<<<<

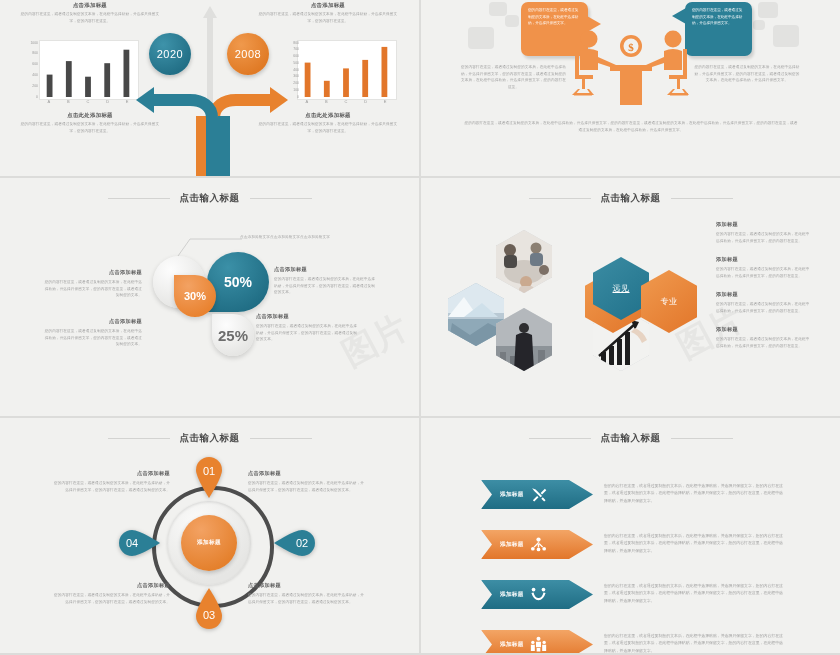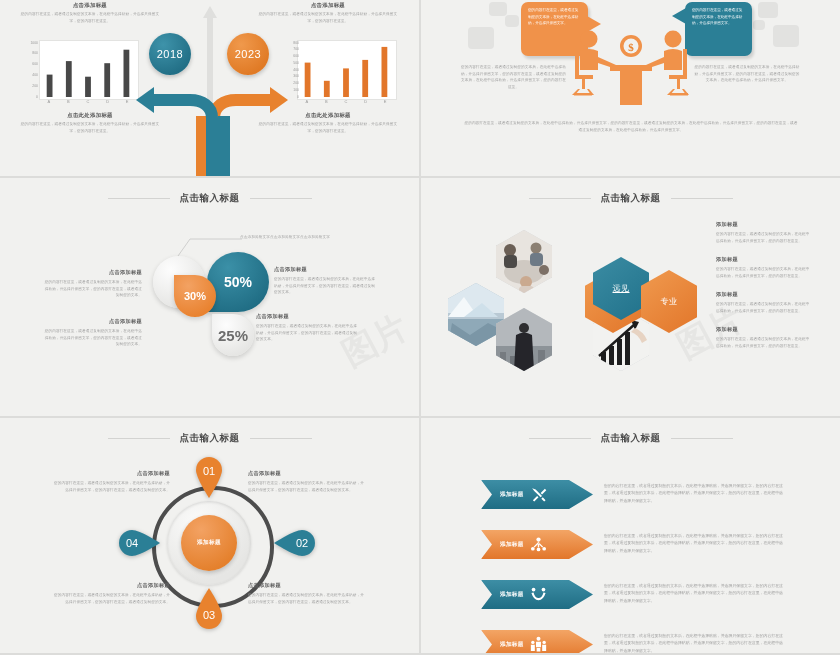--- a/index.html
+++ b/index.html
@@ -231,24 +231,24 @@
     </svg>
 
     <svg style="position:absolute;left:132px;top:76px;" width="160" height="100" viewBox="0 0 160 100">
       <path d="M70 40 C70 100 70 100 70 100 L70 100 L82 100 C82 100 82 58 82 42 C82 30 92 24 104 24 L140 24" fill="none" stroke="#e8822e" stroke-width="12" stroke-linecap="butt"></path>
       <path d="M92 40 C92 100 92 100 92 100 L80 100 C80 100 80 58 80 42 C80 30 70 24 58 24 L22 24" fill="none" stroke="#2b7f96" stroke-width="12" stroke-linecap="butt"></path>
       <path d="M22 11 L22 37 L4 24 Z" fill="#2b7f96"></path>
       <path d="M138 11 L138 37 L156 24 Z" fill="#e8822e"></path>
     </svg>
 
     <div class="circ teal" style="left:149px;top:33px;width:42px;height:42px;">
-      <span>2018</span>
+      <span>2020</span>
     </div>
     <div class="circ orng" style="left:227px;top:33px;width:42px;height:42px;">
-      <span>2023</span>
+      <span>2008</span>
     </div>
 
     <div class="cap" style="left:20px;top:2px;width:140px;">
       <div class="h">点击添加标题</div>
       <div class="micro" style="margin-top:2px;">您的内容打在这里，或者通过复制您的文本后，在此框中选择粘贴，并选择只保留文字，您的内容打在这里。</div>
     </div>
     <div class="cap" style="left:20px;top:112px;width:140px;">
       <div class="h">点击此处添加标题</div>
       <div class="micro" style="margin-top:2px;">您的内容打在这里，或者通过复制您的文本后，在此框中选择粘贴，并选择只保留文字，您的内容打在这里。</div>
     </div>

>>>>

### To do
Every line above that contains the word "stroke" should be reported.

### Result of this task
       <path d="M70 40 C70 100 70 100 70 100 L70 100 L82 100 C82 100 82 58 82 42 C82 30 92 24 104 24 L140 24" fill="none" stroke="#e8822e" stroke-width="12" stroke-linecap="butt"></path>
       <path d="M92 40 C92 100 92 100 92 100 L80 100 C80 100 80 58 80 42 C80 30 70 24 58 24 L22 24" fill="none" stroke="#2b7f96" stroke-width="12" stroke-linecap="butt"></path>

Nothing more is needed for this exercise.